I Finanzieri della Tenenza di Casarano, hanno appena concluso una verifica fiscale nei confronti della società sportiva di pallamano di Casarano, la Handball che, per gli anni d’imposta 2007, 2008, 2009 e 2010, ha presentato la dichiarazione dei redditi

in maniera infedele, disattendendo gli obblighi di dichiarazione dei ricavi conseguiti ai fini delle imposte sui redditi e dell’IRAP.

La società sportiva, infatti, che all’epoca operava come associazione sportiva dilettantistica, oltre ad esercitare la propria attività sportiva istituzionale, ha operato come una vera e propria società commerciale, ponendo in essere operazioni consistenti in servizi di sponsorizzazione e pubblicità per rilevanti importi, che hanno fatto venire meno la possibilità di applicare i regimi agevolativi previsti per le associazioni no profit.

In particolare, l’associazione, per la rilevanza e la tipologia di attività posta in essere,  era obbligata a determinare il reddito imponibile e la relativa imposta nei modi ordinari, dichiarando al Fisco i ricavi conseguiti e versando all’erario la relativa imposta.

I responsabili della società, invece, con l’errata applicazione delle specifiche norme tributarie in materia, presentavano le dichiarazioni dei redditi e dell’IRAP degli anni 2007, 2008, 2009 e 2010, omettendo del tutto la dichiarazione dei ricavi conseguiti, pari, complessivamente, a circa 3 milioni e 100 mila euro, sui quali, di conseguenza, non è stata determinata neppure l’imposta a debito.

Inoltre, la società si è resa responsabile dell’omesso ulteriore versamento dell’IVA a debito risultante dalla dichiarazione del 2009, per l’importo di oltre 200.000,00 euro.

Il responsabile della società è stato segnalato alla Procura della Repubblica di Lecce

Ma a stretto giro arriva una nota della società salentina che si difende e spiega:”E’ un’interpretazione, quella della Guardia di Finanza, ovviamente non condivisa e che i commercialisti che seguono la societa’ contestano da tempo.Gli stessi infatti, stanno gia’ provvedendo a depositare il relativo ricorso.

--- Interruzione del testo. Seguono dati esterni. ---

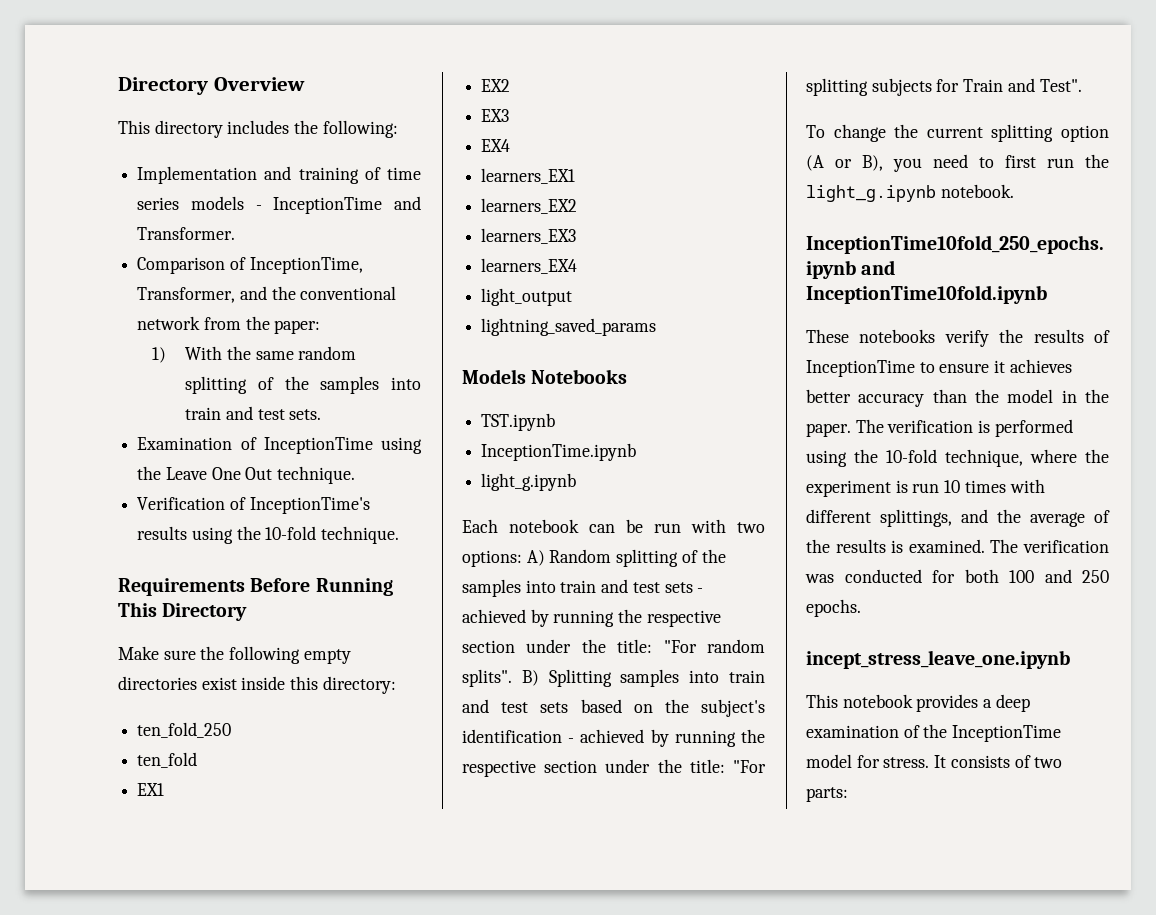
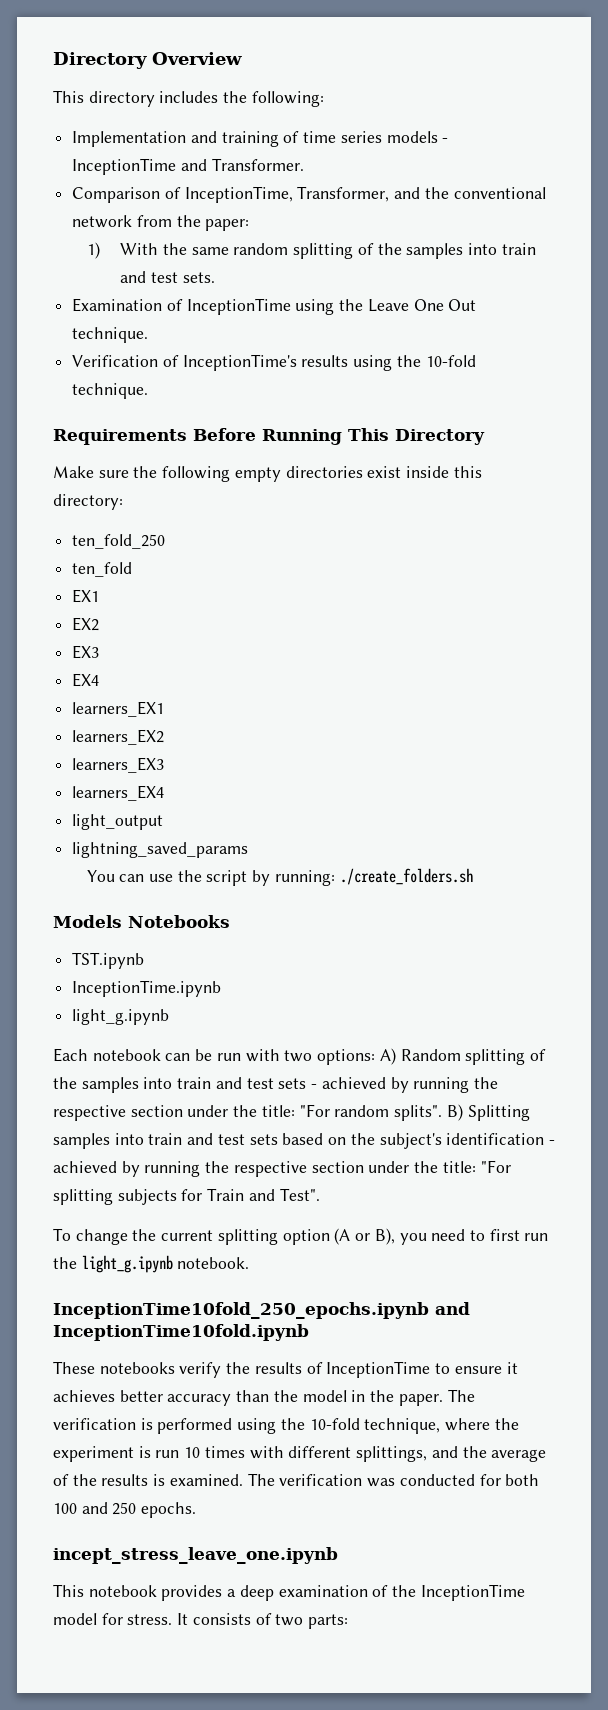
+ You can use the script by running: ./create_folders.sh

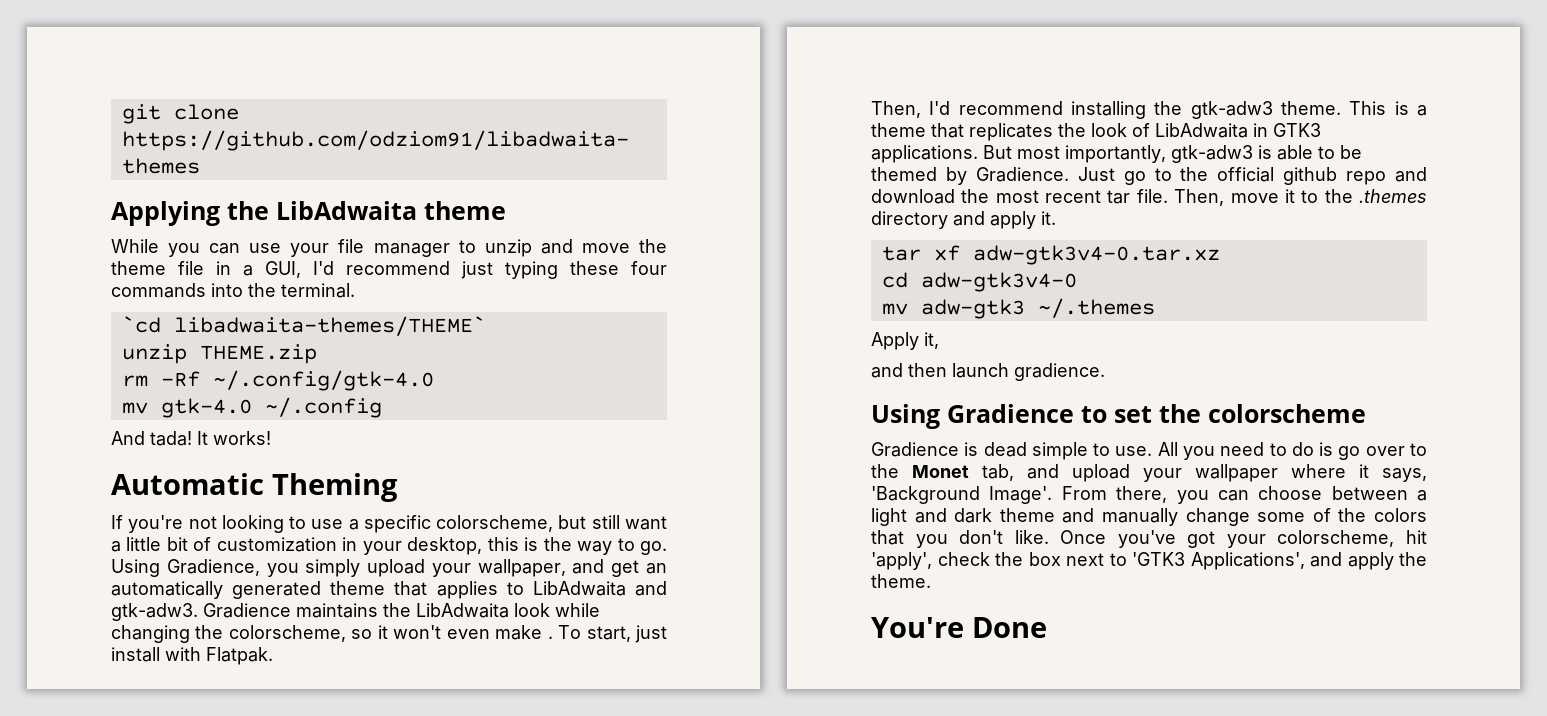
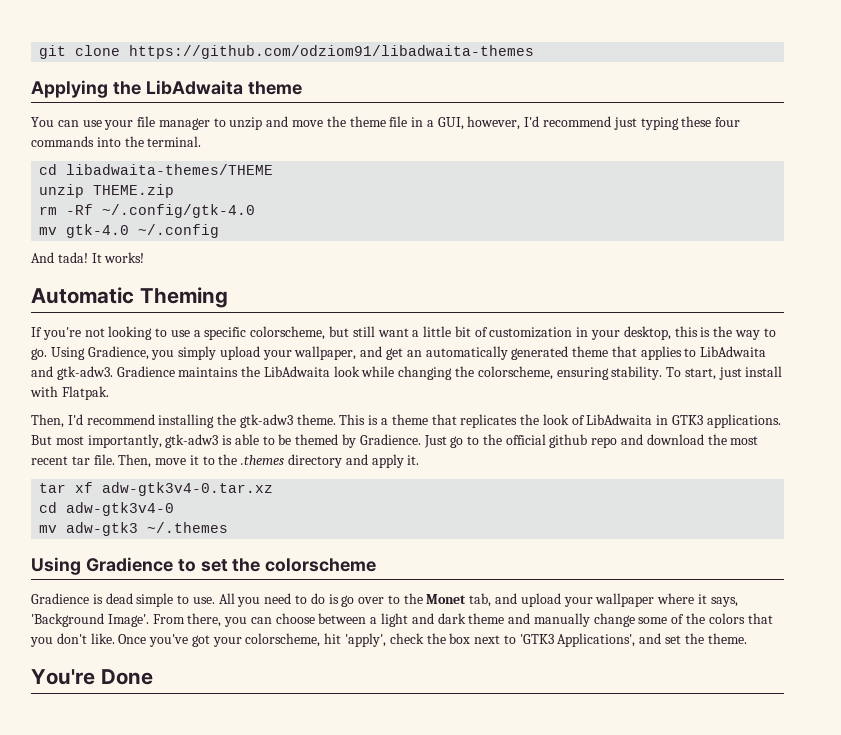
- While you can use your file manager to unzip and move the theme file in a GUI, I'd recommend just typing these four commands into the terminal.
+ You can use your file manager to unzip and move the theme file in a GUI, however, I'd recommend just typing these four commands into the terminal.
- `cd libadwaita-themes/THEME`
+ cd libadwaita-themes/THEME
- Gradience maintains the LibAdwaita look while changing the colorscheme, so it won't even make .
+ Gradience maintains the LibAdwaita look while changing the colorscheme, ensuring stability.
- Apply it,
- and then launch gradience.
- Once you've got your colorscheme, hit 'apply', check the box next to 'GTK3 Applications', and apply the theme.
+ Once you've got your colorscheme, hit 'apply', check the box next to 'GTK3 Applications', and set the theme.

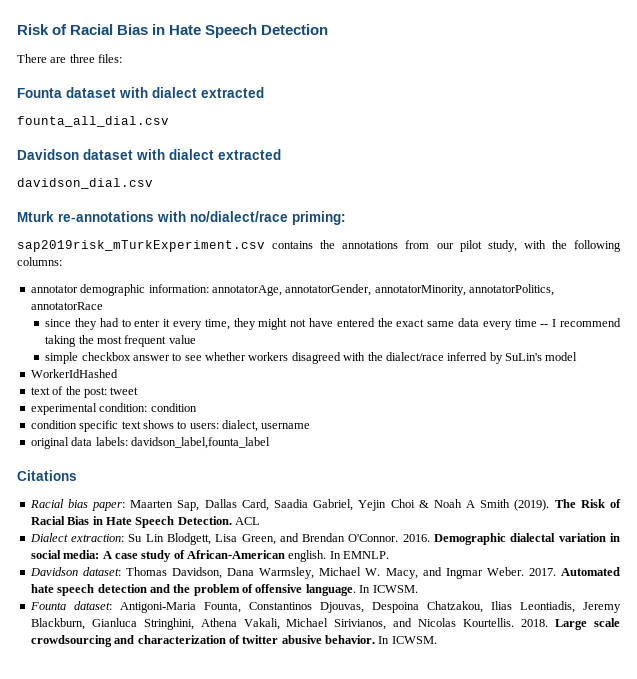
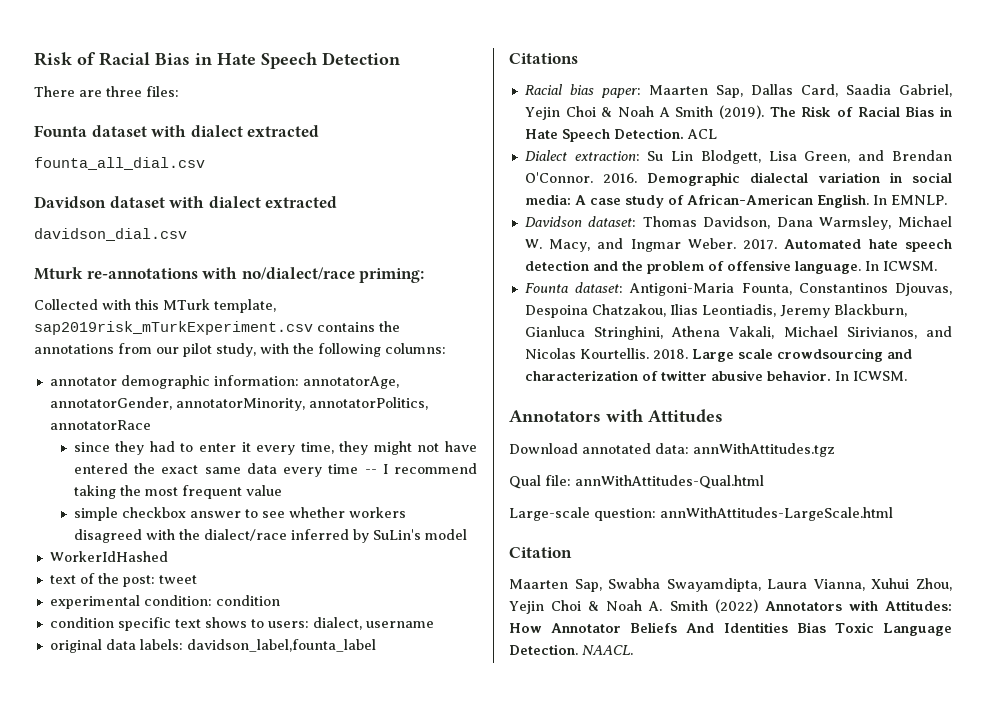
- sap2019risk_mTurkExperiment.csv contains the annotations from our pilot study, with the following columns:
+ Collected with this MTurk template, sap2019risk_mTurkExperiment.csv contains the annotations from our pilot study, with the following columns:
- Demographic dialectal variation in social media: A case study of African-American english.
+ Demographic dialectal variation in social media: A case study of African-American English.
+ Annotators with Attitudes
+ Download annotated data: annWithAttitudes.tgz
+ Qual file: annWithAttitudes-Qual.html
+ Large-scale question: annWithAttitudes-LargeScale.html
+ Citation
+ Maarten Sap, Swabha Swayamdipta, Laura Vianna, Xuhui Zhou, Yejin Choi & Noah A. Smith (2022) Annotators with Attitudes: How Annotator Beliefs And Identities Bias Toxic Language Detection. NAACL.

Tutto cio’ ha dell’incredibile!!! Quali ricavi non avrebbe dichiarato la nostra societa’ sportiva che fatturava quasi esclusivamente (il 99 per cento) a Italgest e che al proprio pubblico non faceva pagare nemmeno il biglietto?Ci piace ricordare le vittorie ottenute sul campo, le coppe e gli scudetti che hanno portato il Salento sul podio italiano più alto nonche’ tutti ragazzi che dal nostro settore giovanile hanno spiccato il volo verso le citta’ e le squadre più importanti d’Italia.Ci sembra che tutto questo si sia voluto mortificare, cercando un “cavillo”che porta più verso la sensazionalita’ della notizia che alla consistenza della contestazione.”